• [Problem to solve]: Find the line below with "total: 696.95 -> 685.45". Print it and every line after it exactly, through the last line, leaving out the pictures.
┌──
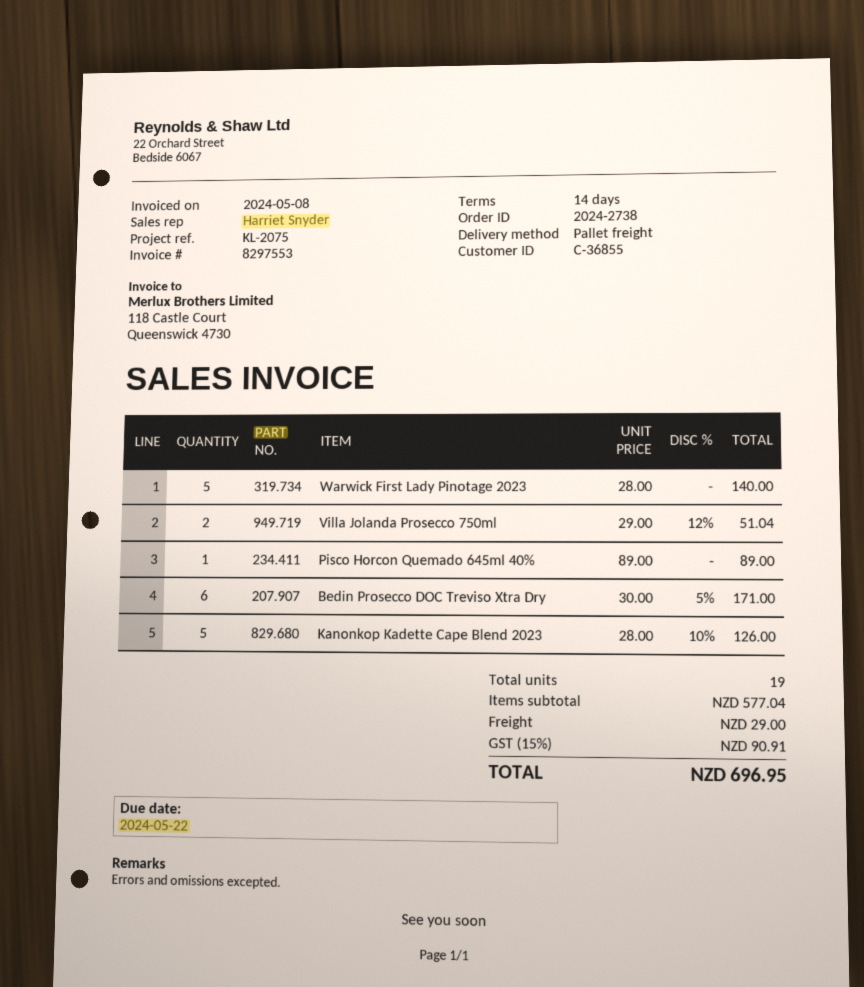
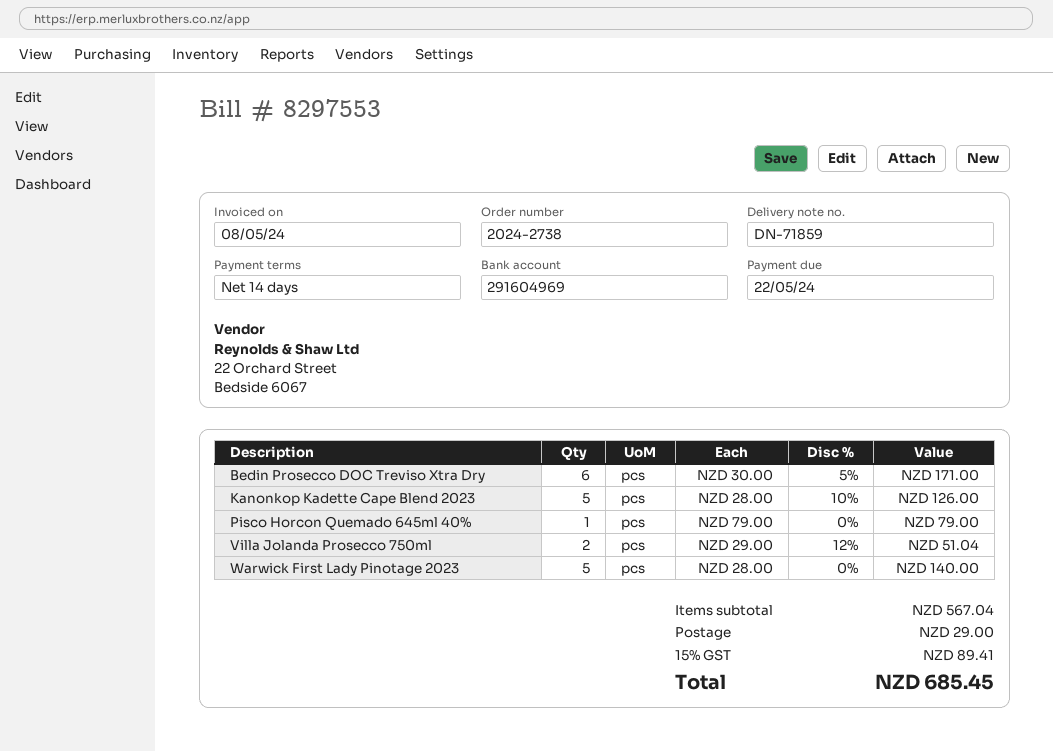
Pisco Horcon Quemado 645ml 40%: 1 x 89.00 = 89.00 -> 1 x 79.00 = 79.00
subtotal: 577.04 -> 567.04
tax: 15% = 90.91 -> 15% = 89.41
total: 696.95 -> 685.45

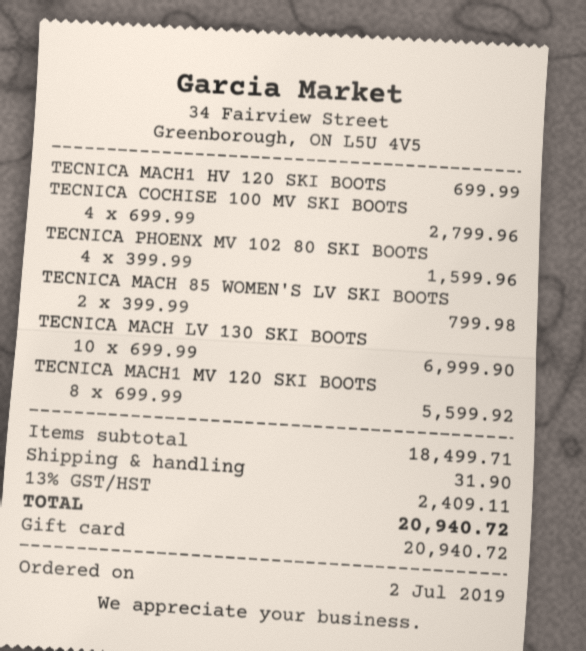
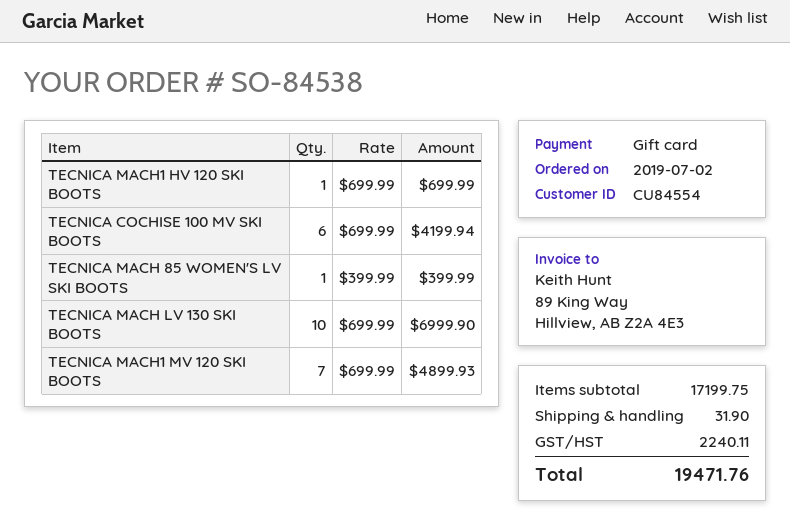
TECNICA COCHISE 100 MV SKI BOOTS: 4 x 699.99 = 2799.96 -> 6 x 699.99 = 4199.94
TECNICA PHOENX MV 102 80 SKI BOOTS: 4 x 399.99 = 1599.96 -> none
TECNICA MACH 85 WOMEN'S LV SKI BOOTS: 2 x 399.99 = 799.98 -> 1 x 399.99 = 399.99
TECNICA MACH1 MV 120 SKI BOOTS: 8 x 699.99 = 5599.92 -> 7 x 699.99 = 4899.93
subtotal: 18499.71 -> 17199.75
tax: 2409.11 -> 2240.11
total: 20940.72 -> 19471.76

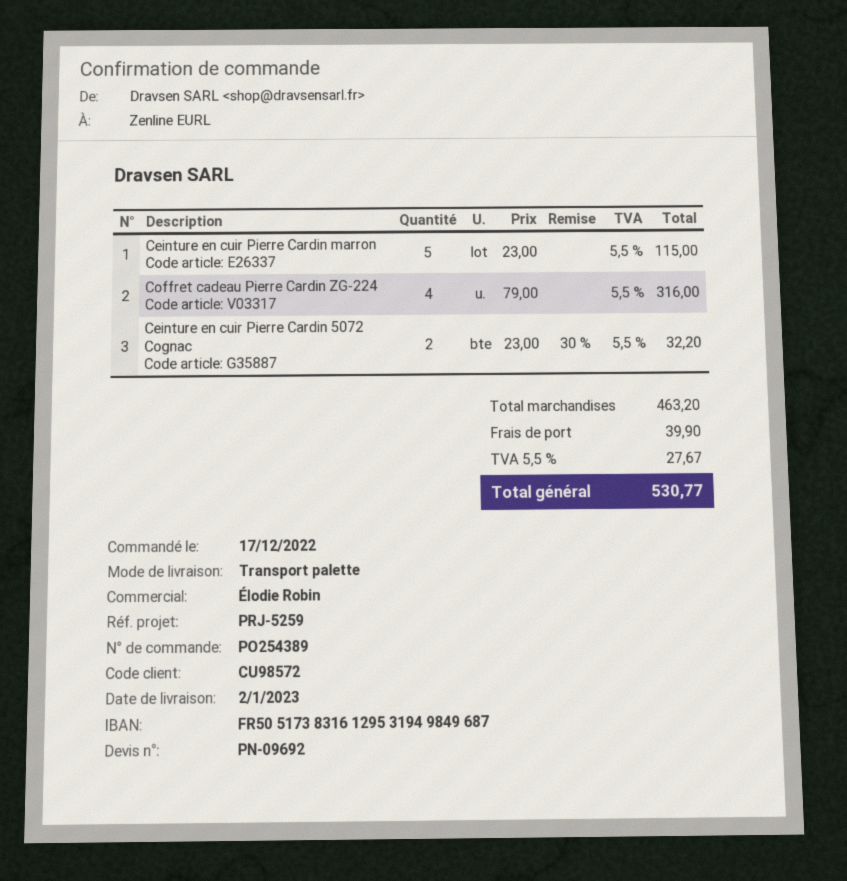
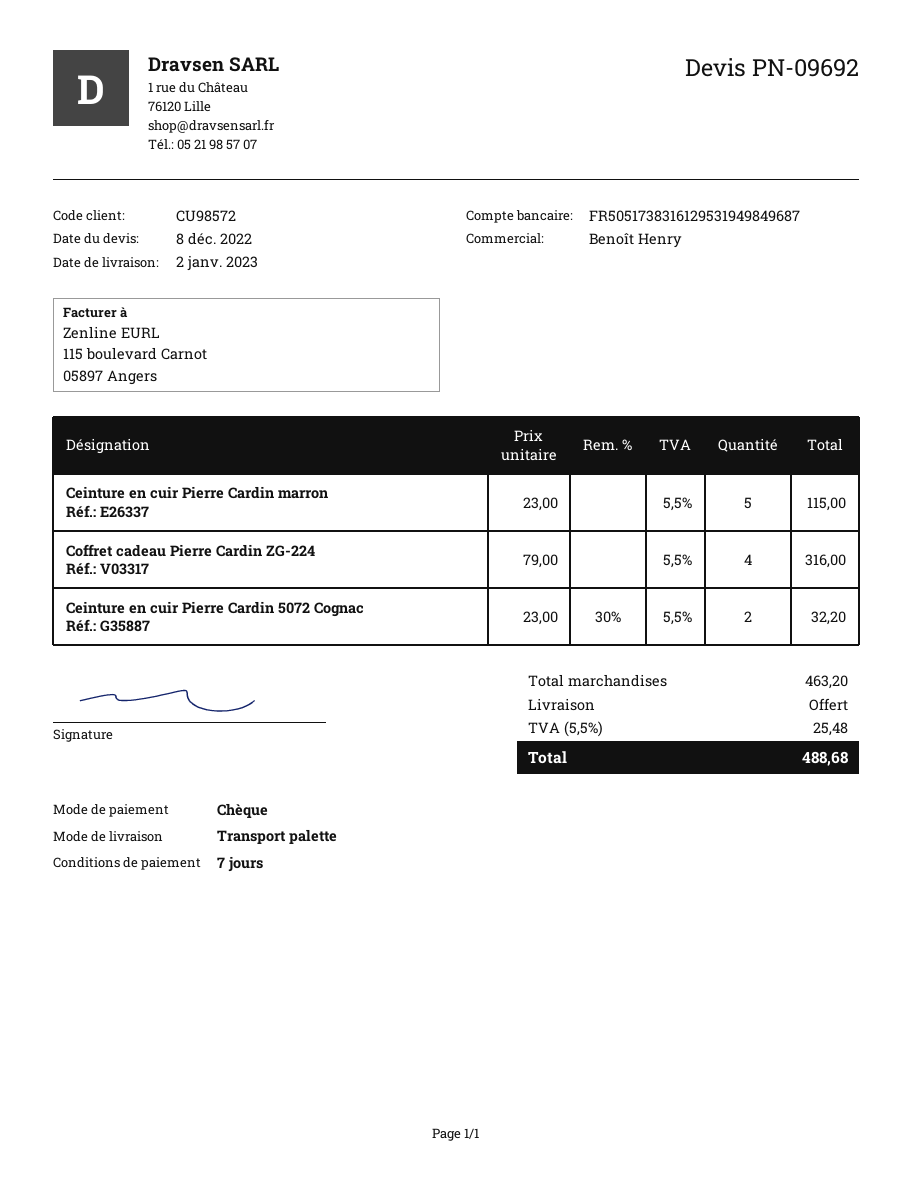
sales rep: Élodie Robin -> Benoît Henry
shipping: 39.90 -> 0.00
tax: 5.5% = 27.67 -> 5.5% = 25.48
total: 530.77 -> 488.68

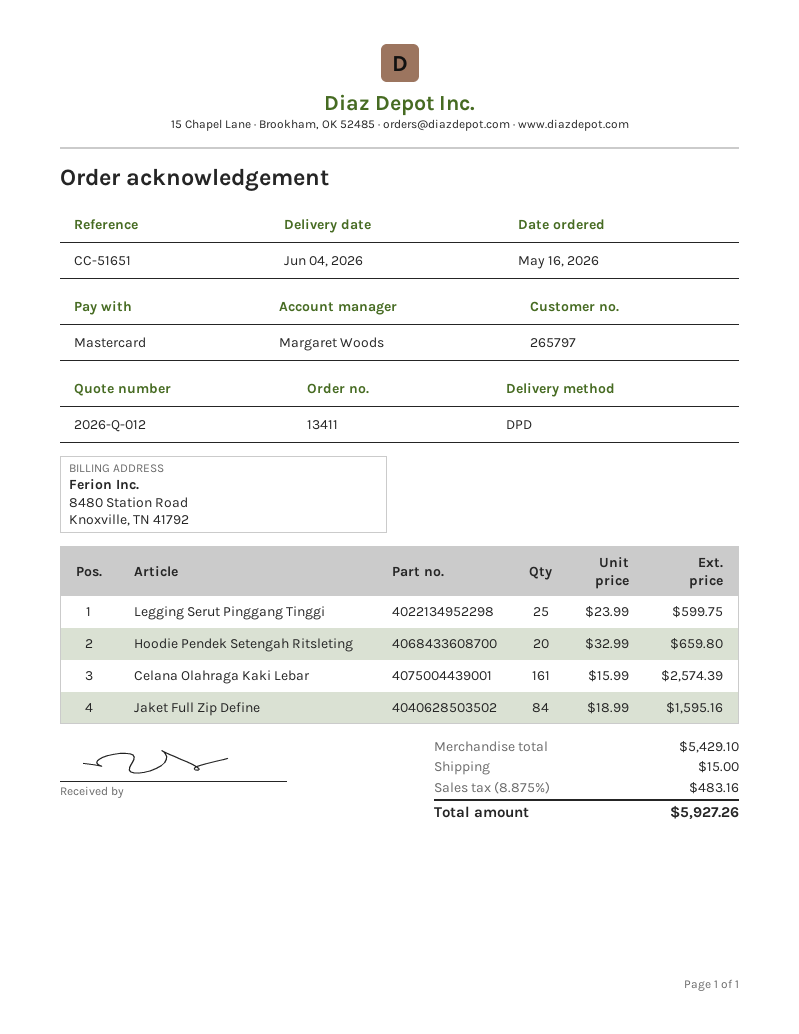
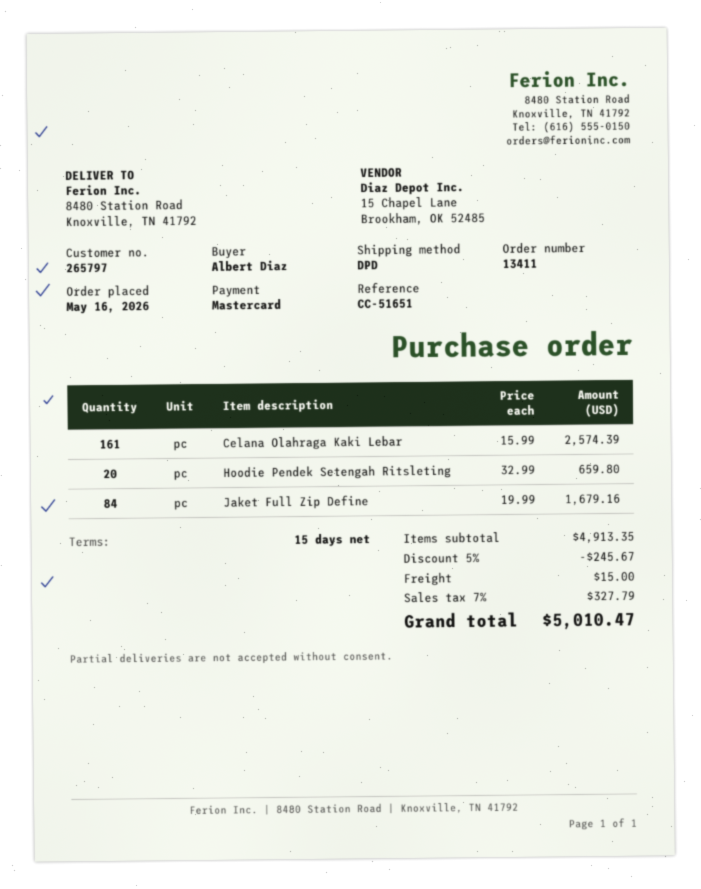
Legging Serut Pinggang Tinggi: 25 x 23.99 = 599.75 -> none
Jaket Full Zip Define: 84 x 18.99 = 1595.16 -> 84 x 19.99 = 1679.16
subtotal: 5429.10 -> 4913.35
discount: none -> 5% = 245.67
tax: 8.875% = 483.16 -> 7% = 327.79
total: 5927.26 -> 5010.47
└──
• [Your response]:
total: 696.95 -> 685.45

TECNICA COCHISE 100 MV SKI BOOTS: 4 x 699.99 = 2799.96 -> 6 x 699.99 = 4199.94
TECNICA PHOENX MV 102 80 SKI BOOTS: 4 x 399.99 = 1599.96 -> none
TECNICA MACH 85 WOMEN'S LV SKI BOOTS: 2 x 399.99 = 799.98 -> 1 x 399.99 = 399.99
TECNICA MACH1 MV 120 SKI BOOTS: 8 x 699.99 = 5599.92 -> 7 x 699.99 = 4899.93
subtotal: 18499.71 -> 17199.75
tax: 2409.11 -> 2240.11
total: 20940.72 -> 19471.76

sales rep: Élodie Robin -> Benoît Henry
shipping: 39.90 -> 0.00
tax: 5.5% = 27.67 -> 5.5% = 25.48
total: 530.77 -> 488.68

Legging Serut Pinggang Tinggi: 25 x 23.99 = 599.75 -> none
Jaket Full Zip Define: 84 x 18.99 = 1595.16 -> 84 x 19.99 = 1679.16
subtotal: 5429.10 -> 4913.35
discount: none -> 5% = 245.67
tax: 8.875% = 483.16 -> 7% = 327.79
total: 5927.26 -> 5010.47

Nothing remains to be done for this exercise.